# The task
Only lines holding the word "executes" are wanted from the records; copy all of them.

Start of Data provided

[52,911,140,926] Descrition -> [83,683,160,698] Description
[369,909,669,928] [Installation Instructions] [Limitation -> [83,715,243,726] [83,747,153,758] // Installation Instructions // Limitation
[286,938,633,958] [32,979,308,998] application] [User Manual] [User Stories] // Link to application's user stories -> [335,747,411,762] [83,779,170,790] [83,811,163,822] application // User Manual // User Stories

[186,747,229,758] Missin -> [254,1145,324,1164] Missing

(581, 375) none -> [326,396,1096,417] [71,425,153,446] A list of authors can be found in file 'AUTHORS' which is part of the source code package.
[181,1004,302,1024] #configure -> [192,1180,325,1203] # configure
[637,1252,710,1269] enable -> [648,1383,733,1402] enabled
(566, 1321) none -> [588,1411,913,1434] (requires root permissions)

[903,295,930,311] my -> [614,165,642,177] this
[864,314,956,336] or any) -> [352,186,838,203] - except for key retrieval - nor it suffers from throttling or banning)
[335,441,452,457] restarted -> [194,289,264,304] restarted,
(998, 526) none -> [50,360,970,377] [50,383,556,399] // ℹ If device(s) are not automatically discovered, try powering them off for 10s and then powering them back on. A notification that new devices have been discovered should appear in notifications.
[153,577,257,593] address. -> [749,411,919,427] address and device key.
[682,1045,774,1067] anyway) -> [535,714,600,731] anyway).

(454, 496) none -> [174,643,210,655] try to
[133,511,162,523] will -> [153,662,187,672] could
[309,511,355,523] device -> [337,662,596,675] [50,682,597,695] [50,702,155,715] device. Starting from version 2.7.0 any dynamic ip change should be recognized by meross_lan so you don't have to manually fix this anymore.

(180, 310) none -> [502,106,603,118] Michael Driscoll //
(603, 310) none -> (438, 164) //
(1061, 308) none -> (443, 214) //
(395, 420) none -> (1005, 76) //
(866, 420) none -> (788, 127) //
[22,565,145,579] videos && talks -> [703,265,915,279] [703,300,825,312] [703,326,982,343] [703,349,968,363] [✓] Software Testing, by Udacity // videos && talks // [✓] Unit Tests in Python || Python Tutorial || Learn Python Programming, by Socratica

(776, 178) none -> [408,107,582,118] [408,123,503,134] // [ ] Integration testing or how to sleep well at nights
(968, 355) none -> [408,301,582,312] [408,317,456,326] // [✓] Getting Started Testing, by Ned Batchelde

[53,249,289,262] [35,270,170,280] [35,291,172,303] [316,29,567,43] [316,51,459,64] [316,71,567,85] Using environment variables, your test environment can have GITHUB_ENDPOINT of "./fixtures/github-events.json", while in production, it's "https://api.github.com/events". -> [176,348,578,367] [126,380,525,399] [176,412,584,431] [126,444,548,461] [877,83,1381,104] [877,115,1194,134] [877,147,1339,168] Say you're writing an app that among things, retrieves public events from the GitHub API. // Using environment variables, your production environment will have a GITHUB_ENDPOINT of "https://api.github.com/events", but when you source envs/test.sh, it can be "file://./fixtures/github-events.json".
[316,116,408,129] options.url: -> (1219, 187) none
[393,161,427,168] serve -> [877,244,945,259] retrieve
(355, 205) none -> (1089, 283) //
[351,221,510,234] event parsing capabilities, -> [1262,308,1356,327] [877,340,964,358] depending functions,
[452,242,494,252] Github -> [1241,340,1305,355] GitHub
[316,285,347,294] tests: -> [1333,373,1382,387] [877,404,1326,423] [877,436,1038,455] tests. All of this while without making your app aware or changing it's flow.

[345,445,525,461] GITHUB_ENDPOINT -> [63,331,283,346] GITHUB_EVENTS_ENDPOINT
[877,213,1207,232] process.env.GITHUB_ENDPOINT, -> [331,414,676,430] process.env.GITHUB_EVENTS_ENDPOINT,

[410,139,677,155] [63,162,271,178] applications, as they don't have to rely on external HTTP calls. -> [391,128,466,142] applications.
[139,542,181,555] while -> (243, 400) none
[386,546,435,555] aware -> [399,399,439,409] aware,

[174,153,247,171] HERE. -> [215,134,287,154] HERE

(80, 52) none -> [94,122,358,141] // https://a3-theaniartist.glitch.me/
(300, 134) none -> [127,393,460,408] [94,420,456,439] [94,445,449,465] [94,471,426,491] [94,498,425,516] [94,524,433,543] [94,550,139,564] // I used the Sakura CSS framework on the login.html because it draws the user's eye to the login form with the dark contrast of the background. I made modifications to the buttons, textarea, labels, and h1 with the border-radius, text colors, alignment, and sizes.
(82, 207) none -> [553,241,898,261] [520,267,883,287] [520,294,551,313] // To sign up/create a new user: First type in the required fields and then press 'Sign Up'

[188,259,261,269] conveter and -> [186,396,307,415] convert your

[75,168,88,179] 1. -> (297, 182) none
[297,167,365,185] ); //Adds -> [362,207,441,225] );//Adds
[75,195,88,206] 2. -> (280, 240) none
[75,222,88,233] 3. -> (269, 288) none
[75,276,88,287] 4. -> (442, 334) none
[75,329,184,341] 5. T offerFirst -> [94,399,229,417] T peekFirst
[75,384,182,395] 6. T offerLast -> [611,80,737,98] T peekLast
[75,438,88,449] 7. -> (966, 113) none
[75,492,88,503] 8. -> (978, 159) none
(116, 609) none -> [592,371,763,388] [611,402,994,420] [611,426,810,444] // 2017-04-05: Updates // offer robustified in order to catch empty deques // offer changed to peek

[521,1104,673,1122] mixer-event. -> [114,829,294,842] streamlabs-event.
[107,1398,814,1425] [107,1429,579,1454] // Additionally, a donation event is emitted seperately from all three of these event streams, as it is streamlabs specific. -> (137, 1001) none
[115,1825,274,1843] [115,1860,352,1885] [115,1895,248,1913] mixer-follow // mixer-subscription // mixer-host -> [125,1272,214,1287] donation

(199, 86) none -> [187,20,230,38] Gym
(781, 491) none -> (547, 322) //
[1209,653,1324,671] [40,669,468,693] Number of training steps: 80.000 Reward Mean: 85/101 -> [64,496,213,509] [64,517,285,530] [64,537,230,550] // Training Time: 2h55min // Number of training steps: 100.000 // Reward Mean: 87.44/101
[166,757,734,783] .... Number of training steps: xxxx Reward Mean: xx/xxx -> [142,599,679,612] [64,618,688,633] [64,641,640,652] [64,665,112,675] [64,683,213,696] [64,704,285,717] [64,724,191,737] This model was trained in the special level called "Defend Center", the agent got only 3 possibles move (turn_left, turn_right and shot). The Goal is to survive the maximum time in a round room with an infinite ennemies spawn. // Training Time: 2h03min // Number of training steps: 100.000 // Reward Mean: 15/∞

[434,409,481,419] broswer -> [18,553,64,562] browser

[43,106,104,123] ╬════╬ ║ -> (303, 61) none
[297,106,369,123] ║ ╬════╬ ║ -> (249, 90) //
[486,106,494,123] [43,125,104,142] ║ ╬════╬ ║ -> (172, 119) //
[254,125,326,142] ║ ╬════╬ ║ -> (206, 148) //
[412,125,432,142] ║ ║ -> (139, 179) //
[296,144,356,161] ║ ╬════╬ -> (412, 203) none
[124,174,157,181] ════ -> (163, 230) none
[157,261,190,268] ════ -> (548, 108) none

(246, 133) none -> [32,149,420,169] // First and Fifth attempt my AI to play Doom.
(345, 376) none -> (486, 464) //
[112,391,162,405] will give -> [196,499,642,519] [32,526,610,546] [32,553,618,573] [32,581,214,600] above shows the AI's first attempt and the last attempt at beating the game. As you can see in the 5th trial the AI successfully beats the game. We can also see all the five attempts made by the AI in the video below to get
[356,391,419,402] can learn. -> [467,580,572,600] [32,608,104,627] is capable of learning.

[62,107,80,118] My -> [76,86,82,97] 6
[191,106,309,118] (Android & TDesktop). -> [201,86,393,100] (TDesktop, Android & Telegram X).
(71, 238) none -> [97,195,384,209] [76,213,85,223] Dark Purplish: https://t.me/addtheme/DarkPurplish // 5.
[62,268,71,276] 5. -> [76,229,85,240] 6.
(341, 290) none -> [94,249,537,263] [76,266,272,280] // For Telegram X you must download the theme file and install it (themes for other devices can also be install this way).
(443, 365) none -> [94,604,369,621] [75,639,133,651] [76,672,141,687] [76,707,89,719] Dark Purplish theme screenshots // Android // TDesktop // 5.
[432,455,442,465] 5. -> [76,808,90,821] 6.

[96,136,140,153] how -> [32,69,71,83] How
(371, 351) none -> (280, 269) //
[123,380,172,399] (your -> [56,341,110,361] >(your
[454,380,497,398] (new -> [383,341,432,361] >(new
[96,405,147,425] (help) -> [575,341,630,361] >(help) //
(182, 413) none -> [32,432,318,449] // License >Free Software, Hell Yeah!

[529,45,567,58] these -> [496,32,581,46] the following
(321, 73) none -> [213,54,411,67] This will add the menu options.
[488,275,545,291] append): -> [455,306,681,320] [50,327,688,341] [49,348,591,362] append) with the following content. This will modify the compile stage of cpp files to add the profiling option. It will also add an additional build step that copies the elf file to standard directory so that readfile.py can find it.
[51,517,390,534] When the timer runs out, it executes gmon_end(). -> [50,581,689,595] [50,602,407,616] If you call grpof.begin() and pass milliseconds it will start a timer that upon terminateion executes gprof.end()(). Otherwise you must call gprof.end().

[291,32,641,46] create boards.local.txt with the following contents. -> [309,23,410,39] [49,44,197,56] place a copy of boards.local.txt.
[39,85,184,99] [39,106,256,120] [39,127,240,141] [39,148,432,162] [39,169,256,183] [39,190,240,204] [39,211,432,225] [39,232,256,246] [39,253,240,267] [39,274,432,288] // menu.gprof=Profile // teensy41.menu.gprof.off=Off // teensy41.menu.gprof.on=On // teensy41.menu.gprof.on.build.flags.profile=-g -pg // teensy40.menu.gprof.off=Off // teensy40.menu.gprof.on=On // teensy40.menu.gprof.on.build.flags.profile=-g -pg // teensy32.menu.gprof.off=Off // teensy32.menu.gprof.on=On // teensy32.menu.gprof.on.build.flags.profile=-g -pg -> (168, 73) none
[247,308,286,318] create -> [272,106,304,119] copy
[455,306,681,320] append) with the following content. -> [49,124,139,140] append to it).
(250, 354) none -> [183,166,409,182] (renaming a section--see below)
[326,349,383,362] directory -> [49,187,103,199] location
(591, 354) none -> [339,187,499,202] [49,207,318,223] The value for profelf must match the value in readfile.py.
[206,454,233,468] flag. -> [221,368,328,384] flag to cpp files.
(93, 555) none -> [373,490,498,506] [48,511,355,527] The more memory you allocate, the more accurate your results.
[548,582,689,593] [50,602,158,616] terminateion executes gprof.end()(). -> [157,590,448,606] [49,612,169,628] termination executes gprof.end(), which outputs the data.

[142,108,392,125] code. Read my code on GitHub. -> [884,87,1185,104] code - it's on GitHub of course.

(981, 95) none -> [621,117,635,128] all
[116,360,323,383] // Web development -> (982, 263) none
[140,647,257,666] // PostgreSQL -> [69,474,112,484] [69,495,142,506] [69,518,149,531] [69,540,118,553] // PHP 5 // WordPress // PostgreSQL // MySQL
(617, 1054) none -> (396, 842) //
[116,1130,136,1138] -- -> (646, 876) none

End of Data provided

# Reply to the exercise
[51,517,390,534] When the timer runs out, it executes gmon_end(). -> [50,581,689,595] [50,602,407,616] If you call grpof.begin() and pass milliseconds it will start a timer that upon terminateion executes gprof.end()(). Otherwise you must call gprof.end().
[548,582,689,593] [50,602,158,616] terminateion executes gprof.end()(). -> [157,590,448,606] [49,612,169,628] termination executes gprof.end(), which outputs the data.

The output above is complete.